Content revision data

*** Block opens ***

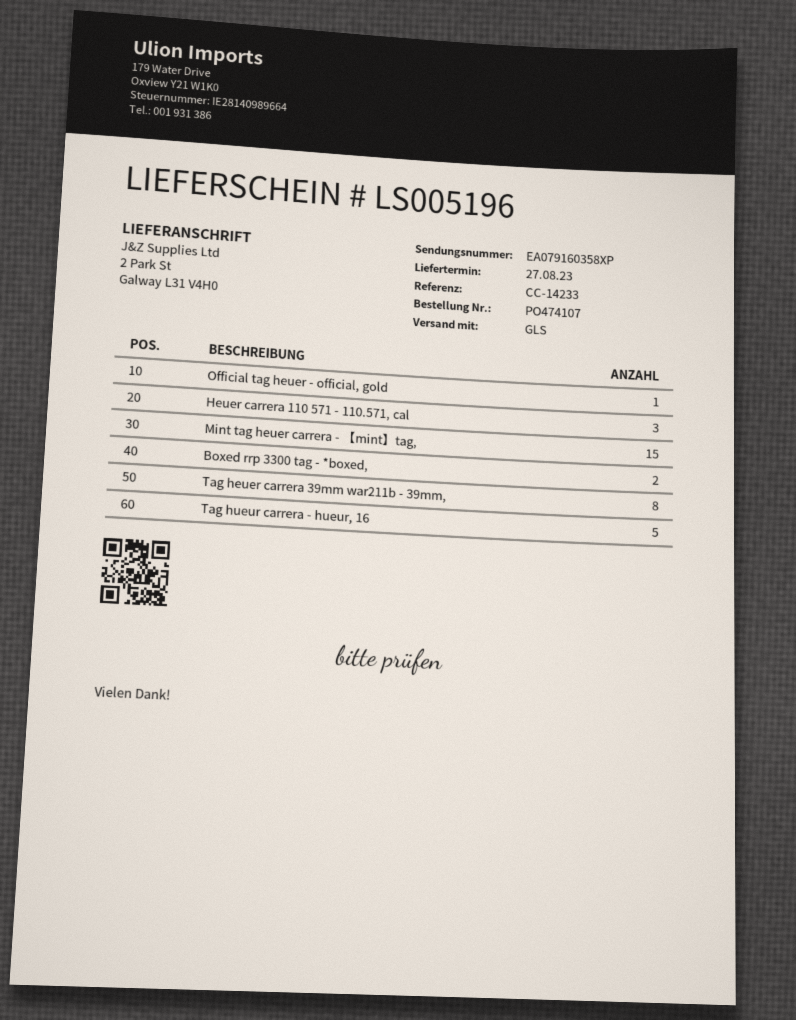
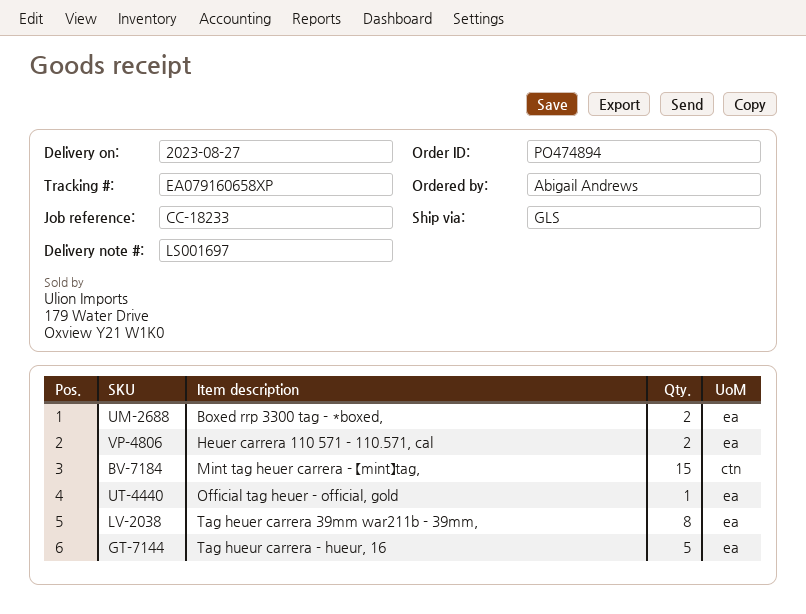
order number: PO474107 -> PO474894
delivery note number: LS005196 -> LS001697
reference: CC-14233 -> CC-18233
tracking number: EA079160358XP -> EA079160658XP
Heuer carrera 110 571 - 110.571, cal: 3 -> 2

*** Block closes ***

**Action item:** Word for word, repeat the line holding "delivery note number: LS005196 -> LS001697" and all lines after it through the end of the entries above.

**Response box:**
delivery note number: LS005196 -> LS001697
reference: CC-14233 -> CC-18233
tracking number: EA079160358XP -> EA079160658XP
Heuer carrera 110 571 - 110.571, cal: 3 -> 2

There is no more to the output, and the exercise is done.